1492 meno 476 fa 1016. Mille e 16 anni sono molti ed è difficile credere che in un periodo così lungo, nel corso del quale sono occorsi molteplici eventi storici di cui si studia anche a scuola – (dalle invasioni barbariche alla rinascenza carolingia e al feudalesimo, dall’espansione araba alla nascita delle monarchie europee, dalle lotte tra Chiesa e Impero alle crociate, da Marco Polo a Cristoforo Colombo, da Dante alla conquista turca di Costantinopoli) –, il modo di vivere e di pensare sia rimasto sempre lo stesso.

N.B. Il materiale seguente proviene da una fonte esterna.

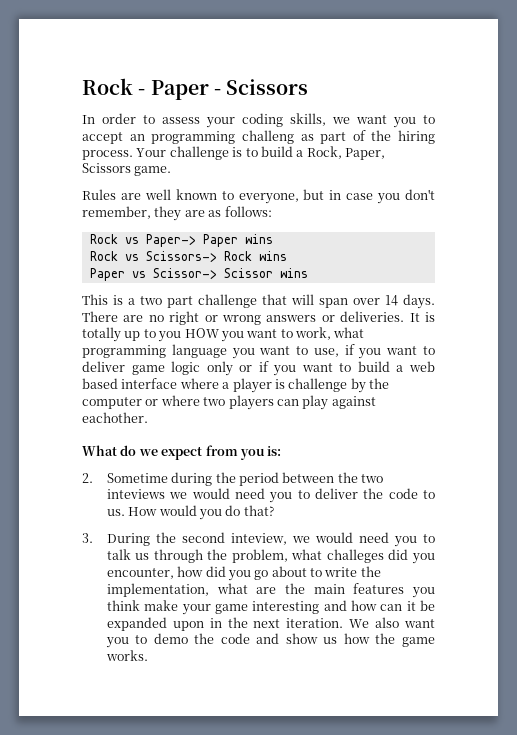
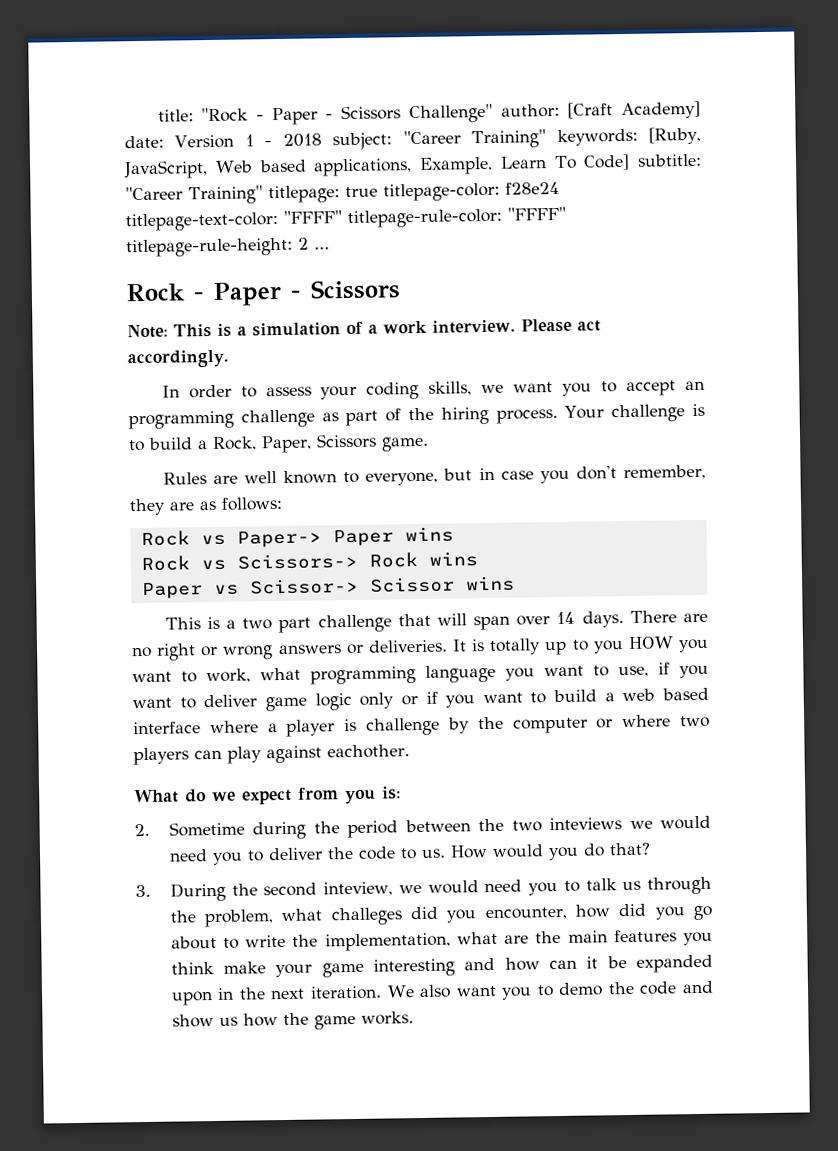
+ title: "Rock - Paper - Scissors Challenge" author: [Craft Academy] date: Version 1 - 2018 subject: "Career Training" keywords: [Ruby, JavaScript, Web based applications, Example, Learn To Code] subtitle: "Career Training" titlepage: true titlepage-color: f28e24 titlepage-text-color: "FFFF" titlepage-rule-color: "FFFF" titlepage-rule-height: 2 ...
+ Note: This is a simulation of a work interview. Please act accordingly.
- In order to assess your coding skills, we want you to accept an programming challeng as part of the hiring process.
+ In order to assess your coding skills, we want you to accept an programming challenge as part of the hiring process.

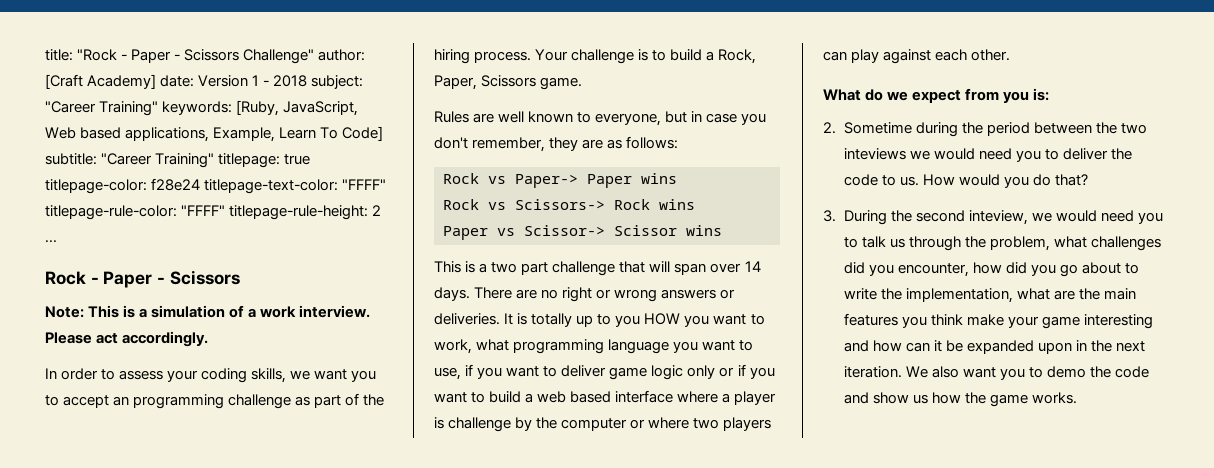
- It is totally up to you HOW you want to work, what programming language you want to use, if you want to deliver game logic only or if you want to build a web based interface where a player is challenge by the computer or where two players can play against eachother.
+ It is totally up to you HOW you want to work, what programming language you want to use, if you want to deliver game logic only or if you want to build a web based interface where a player is challenge by the computer or where two players can play against each other.
- 3. During the second inteview, we would need you to talk us through the problem, what challeges did you encounter, how did you go about to write the implementation, what are the main features you think make your game interesting and how can it be expanded upon in the next iteration.
+ 3. During the second inteview, we would need you to talk us through the problem, what challenges did you encounter, how did you go about to write the implementation, what are the main features you think make your game interesting and how can it be expanded upon in the next iteration.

Un esperimento interessante è chiedere a una persona anche colta (che non sia naturalmente un esperto di cose medievali) quanti anni intercorrono tra sant’Agostino, considerato il primo dei pensatori medievali, anche se muore prima della caduta dell’Impero romano, e san Tommaso – visto che entrambi vengono studiati anche a scuola come massimi rappresentanti del pensiero cristiano. Ebbene, non molti azzardano la cifra reale, che è otto secoli, almeno quanti separano san Tommaso da noi.

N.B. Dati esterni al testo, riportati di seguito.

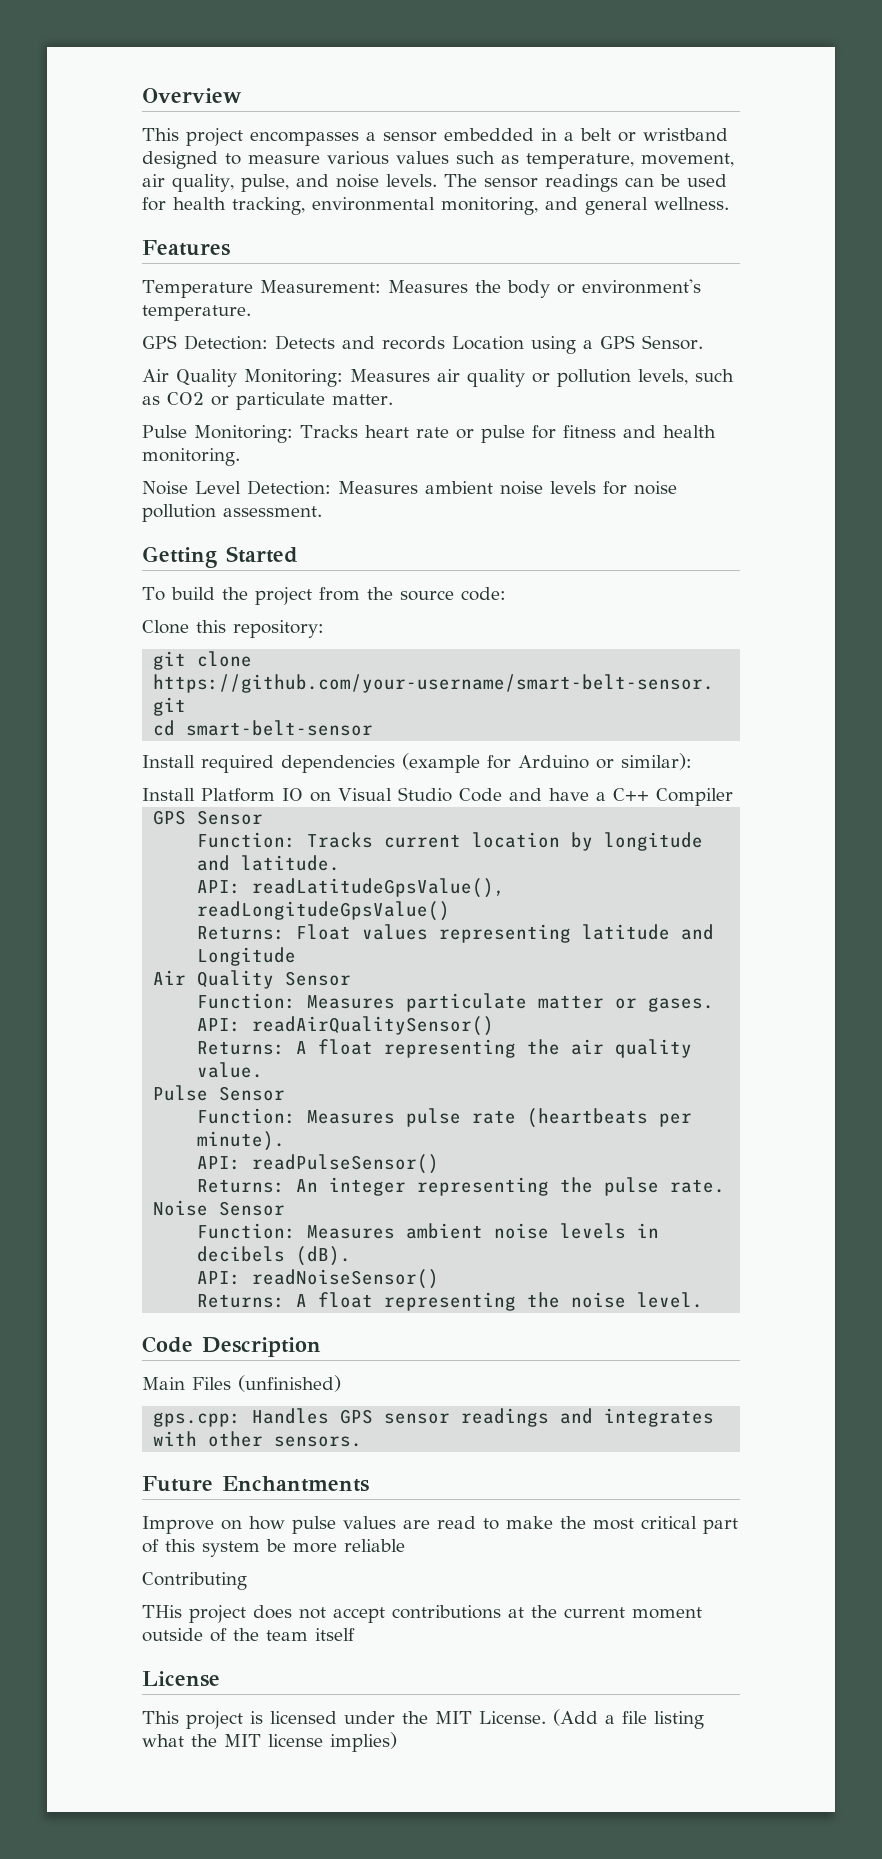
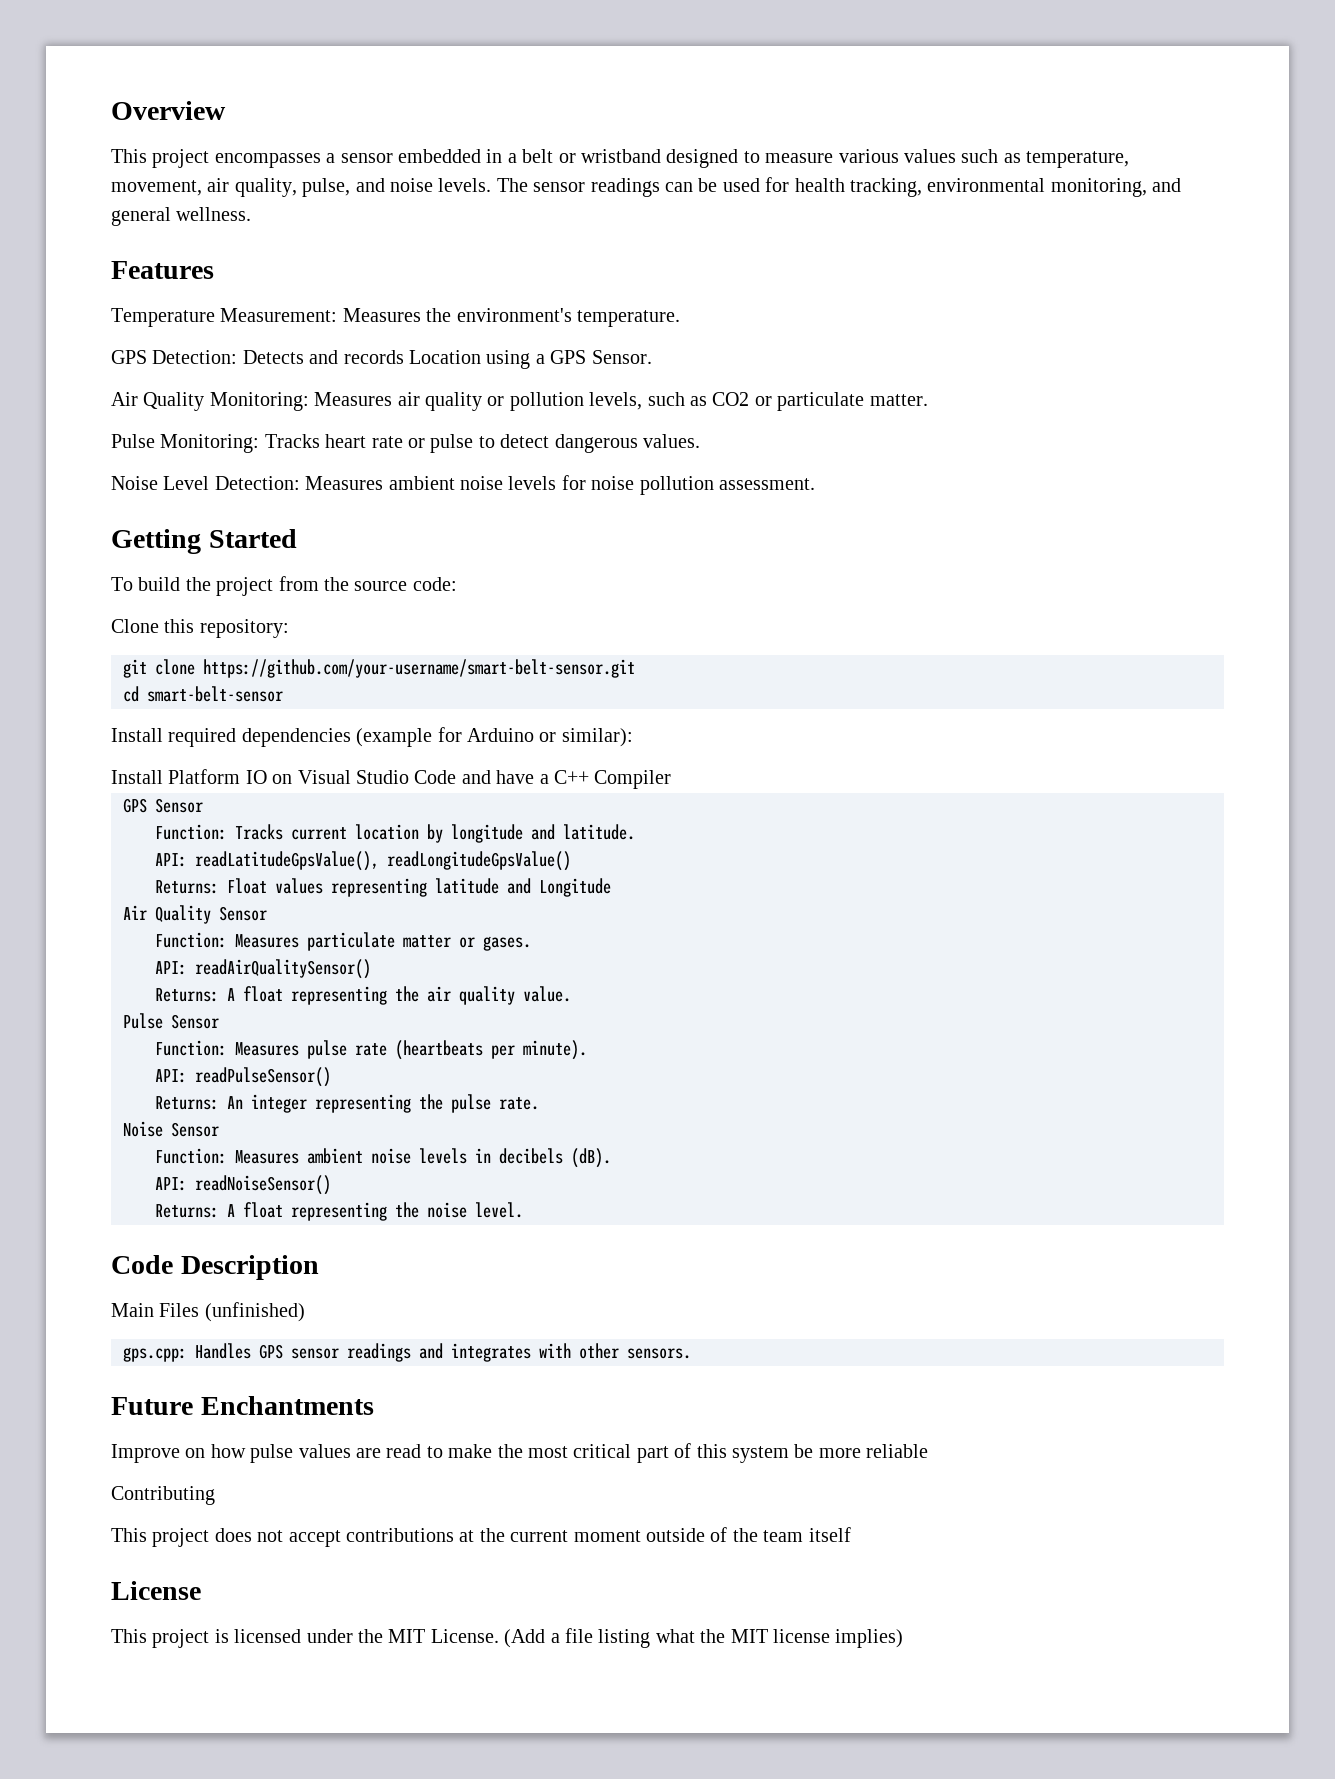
- Temperature Measurement: Measures the body or environment's temperature.
+ Temperature Measurement: Measures the environment's temperature.
- Pulse Monitoring: Tracks heart rate or pulse for fitness and health monitoring.
+ Pulse Monitoring: Tracks heart rate or pulse to detect dangerous values.
- THis project does not accept contributions at the current moment outside of the team itself
+ This project does not accept contributions at the current moment outside of the team itself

In otto secoli possono succedere molte cose, anche se allora le cose procedevano con maggior lentezza che ai tempi nostri. Per questo il Medioevo è, e ci si scusa per la tautologia, un evo, come l’Evo antico o l’Evo moderno. Il cosiddetto Evo antico, ovvero l’Antichità classica, è una serie di secoli che va dai primi aedi pre-omerici ai poeti del basso Impero latino, dai presocratici agli stoici, da Platone a Plotino, dalla caduta di Troia alla caduta di Roma. Parimenti l’Evo moderno va dal Rinascimento alla Rivoluzione francese, e ne fan parte sia Raffaello che Tiepolo, sia Leonardo che l’Encyclopedie, sia Pico della Mirandola che Vico, sia Palestrina che Mozart.
Quindi bisogna avvicinarsi alla storia del Medioevo con la persuasione che di medioevi ce ne siano stati molti, e se non altro attenersi a un’altra datazione, anch’essa troppo rigida, ma che almeno tiene conto di alcune svolte storiche. Così si suole distinguere l’alto Medioevo, che va dalla caduta dell’Impero romano all’anno Mille (o almeno a Carlo Magno), un Medioevo di mezzo, che è quello della cosiddetta rinascita dopo il Mille, e infine un basso Medioevo che, malgrado le connotazioni negative che un termine come “basso” può suggerire, è l’epoca gloriosa in cui Dante finisce la Commedia, scrivono Petrarca (1304-1374) e Boccaccio (1313-1375) e fiorisce l’umanesimo fiorentino.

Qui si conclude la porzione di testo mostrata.